De acordo com matéria do site Uol desta quarta-feira (26), a mulher queria se vingar do esposo e assim distribuiu as mensagens por sua cidade. "Procuro homem casado", esta era a mensagem que a esposa traída colocou nos panfletos, além de colocar o nome e o telefone de sua concorrente nas impressões. E a coragem da esposa não ficou apenas nisso, ela criou um perfil falso no Facebook para espalhar as imagens do cartaz.
Segundo a polícia, a jovem amante teve que para de frequentar as aulas em sua universidade, onde faz direito, pois a traída contratou um carro para distribuir os panfletos em frente a faculdade.
A suposta amante, sentindo – se atacada, levou o caso à Polícia Civil da cidade. Pelo ato da esposa, supostamente traída, ela deve se processada. O delegado José Aparecido Jacovó, chefe da 17ª Subdivisã Policial (SPD) disse ao Uol, que ela poderá responder por criminalmente por injúria e difamação e ainda ter que pagar uma indenização na esfera cívil.
O delegado disse ainda que o inquérito iniciou a mais de 30 dias, mas só foi concluído na última terça-feira.
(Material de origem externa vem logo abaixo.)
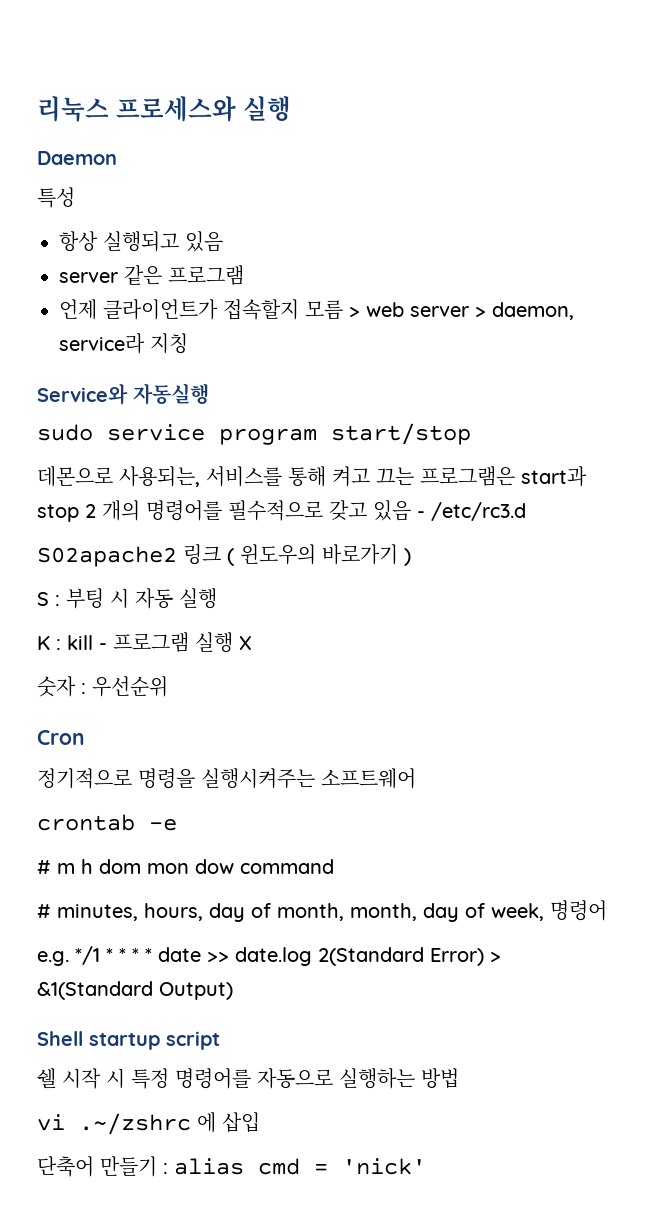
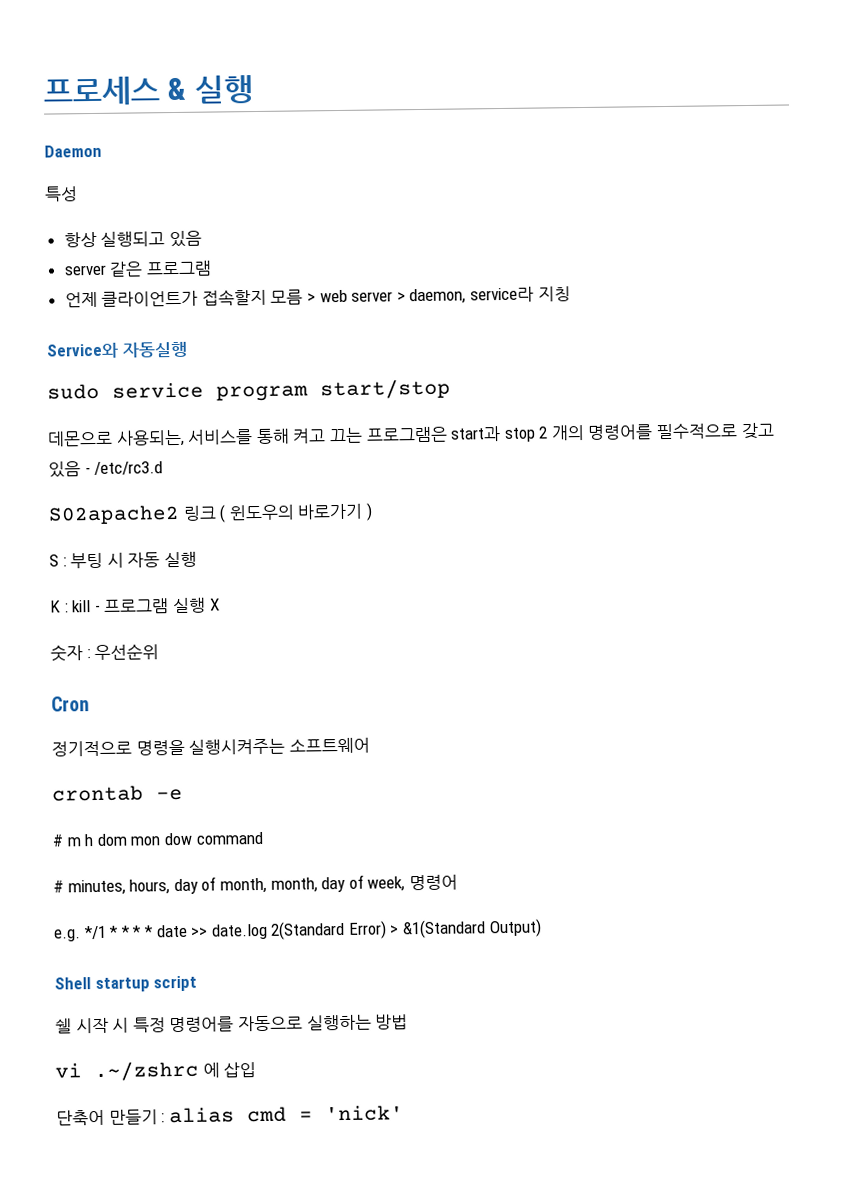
[37,96,236,122] 리눅스 프로세스와 -> [43,76,187,106] 프로세스 &

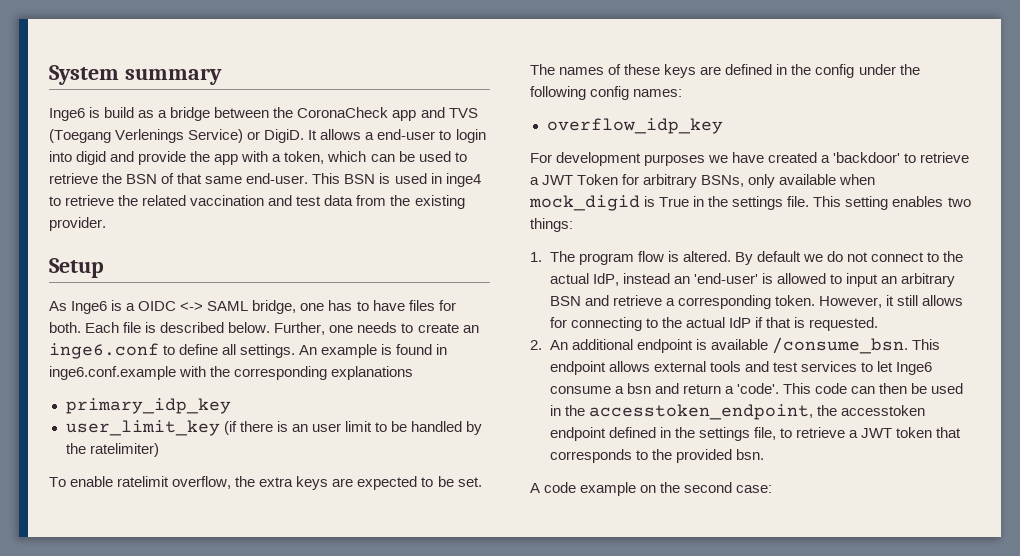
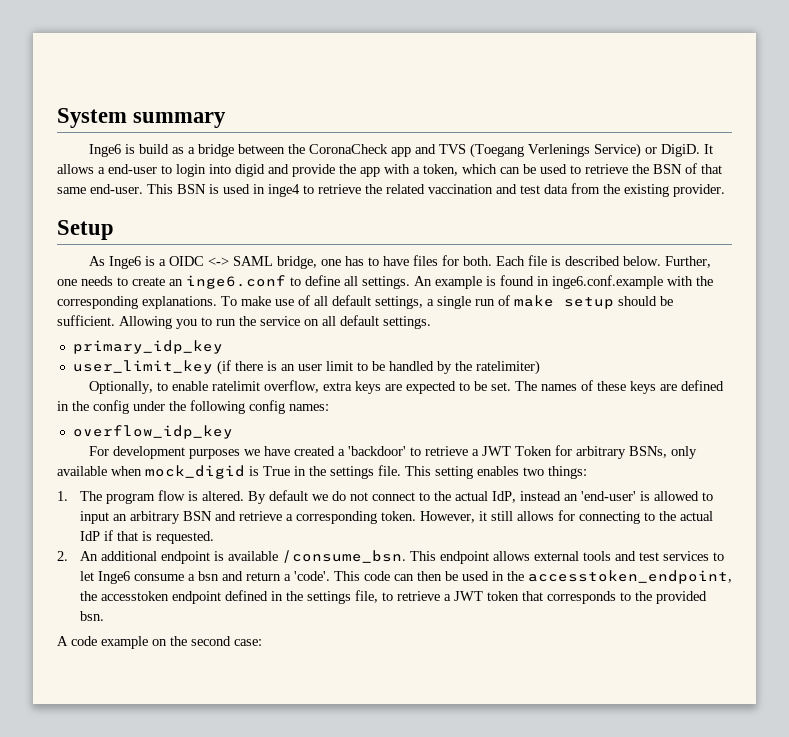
[331,366,414,380] explanations -> [142,295,673,309] [57,315,431,329] explanations. To make use of all default settings, a single run of make setup should be sufficient. Allowing you to run the service on all default settings.
[49,477,66,487] To -> [89,381,169,394] Optionally, to
[235,476,256,487] the -> (320, 386) none

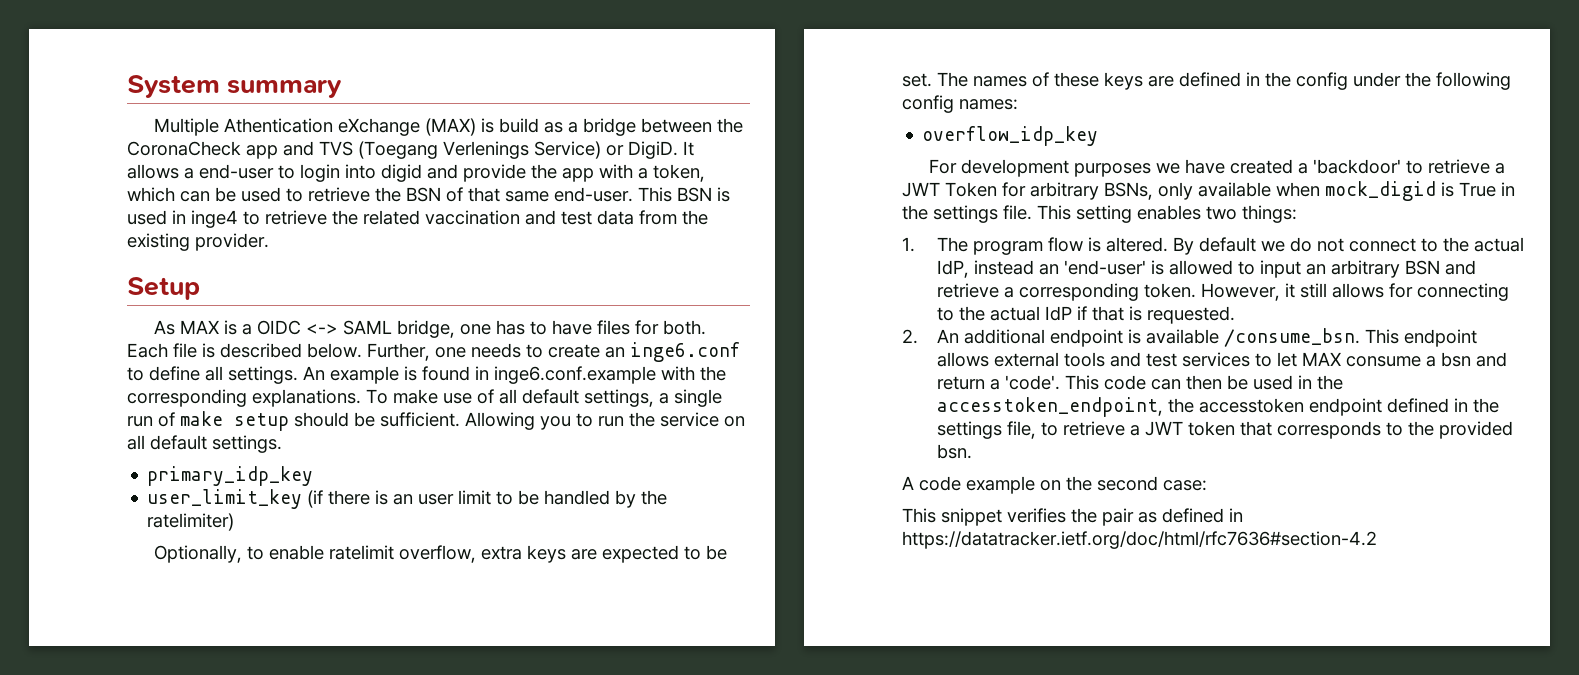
[89,144,122,157] Inge6 -> [154,118,477,136] Multiple Athentication eXchange (MAX)
[109,256,142,269] Inge6 -> [180,320,220,334] MAX
[97,571,130,584] Inge6 -> [1301,352,1341,366] MAX
(262, 642) none -> [902,508,1243,526] [902,531,1377,549] // This snippet verifies the pair as defined in https://datatracker.ietf.org/doc/html/rfc7636#section-4.2

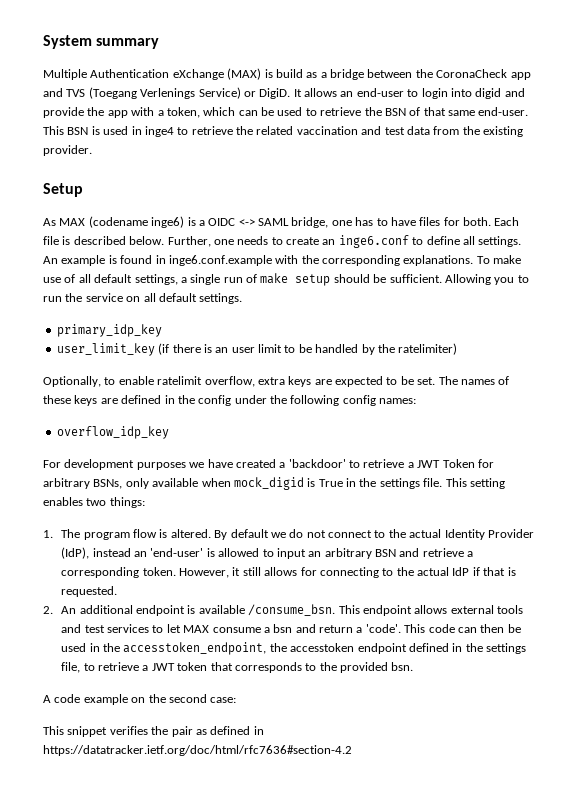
[224,118,334,133] Athentication -> [90,69,170,78] Authentication
[184,168,194,179] a -> [340,91,354,97] an
(220, 327) none -> [88,216,185,228] (codename inge6)
[936,260,969,278] IdP, -> [444,529,534,540] [61,547,90,559] Identity Provider (IdP),

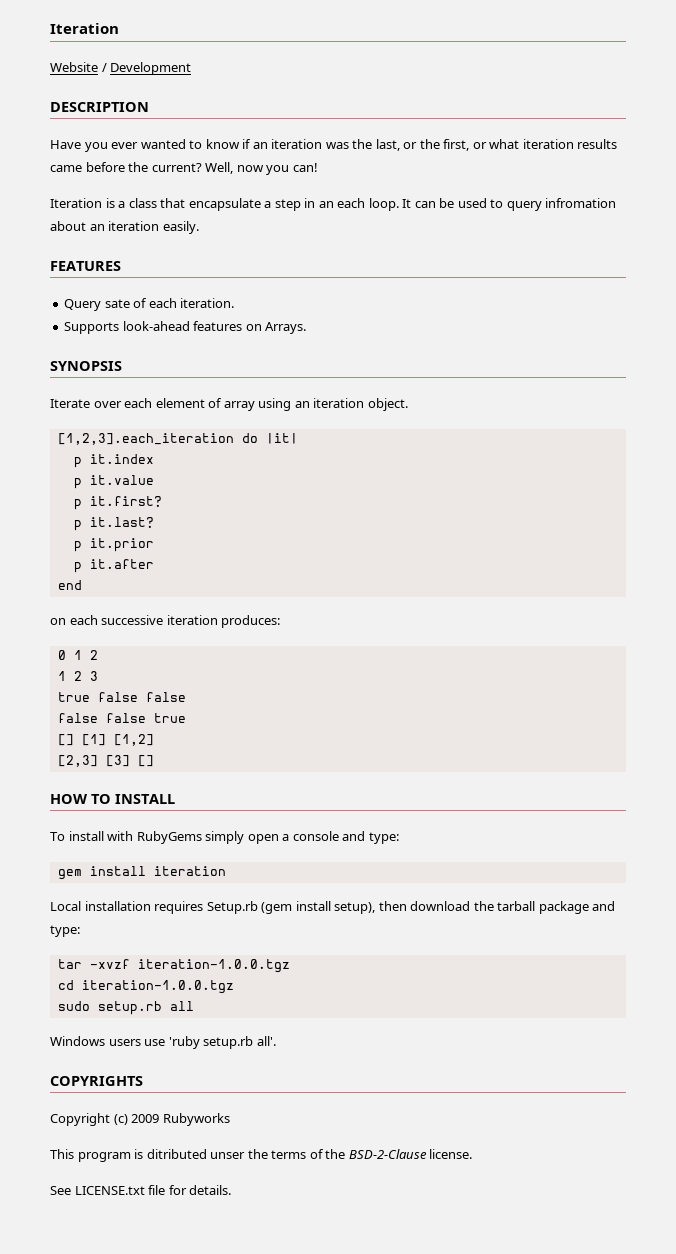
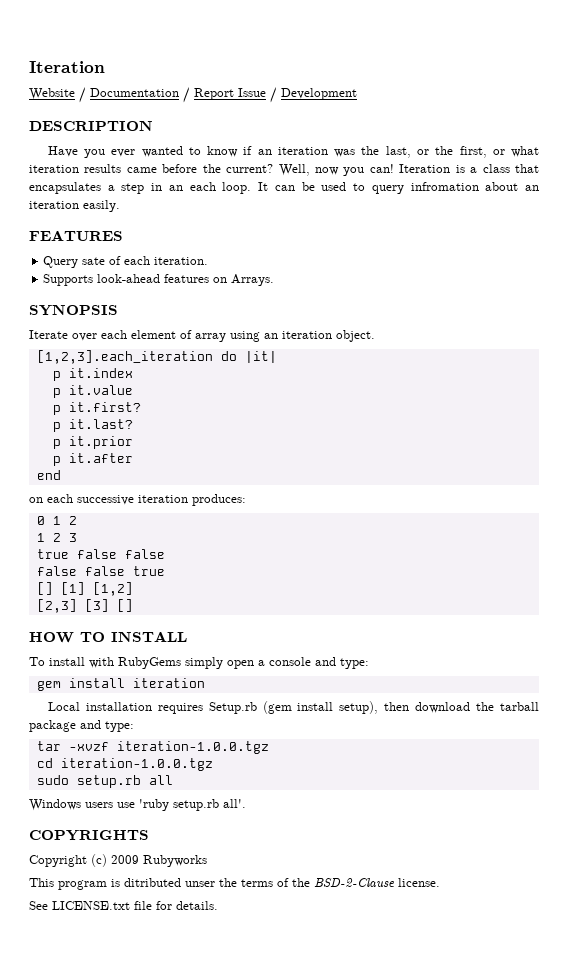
(107, 67) none -> [90,87,277,103] Documentation / Report Issue /
(318, 167) // -> (394, 168) none
[188,198,261,211] encapsulate -> [29,182,101,194] encapsulates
Ele explica que as ocorrências envolvendo redes sociais tem virado uma espécie de epidemia.
"Exatamente ontem (terça-feira) tinha mais três casos com redes sociais. Toda semana tem dois ou três. A polícia agora tem que criar um setor para atender essa 'fuleragem' de pessoas irresponsáveis. Tem gente que conhece o outro em um dia e no outro já manda nudes. Ai chega no outro dia aqui e quer que a polícia tire da rede social, prenda o cara, o que é praticamente impossível", afirmou o delegado.
De vítima a vilã
A esposa traída admitiu à polícia ter feitos os panfletos. À partir disso Foi feito um Termo Circunstanciado de Ocorrência (TCO, registro de uma infração de menor potencial ofensivo) e encaminhado para o Juizado Especial Criminal.
O delegado afirma que o juiz deve determinar uma pena mais branda ao caso, como o pagamento de cestas básicas ou a prestação de serviços comunitários.
"Quem vai se dar mal é a esposa. De traída passou a ser a acusada", completou o delegado José Aparecido Jacovó.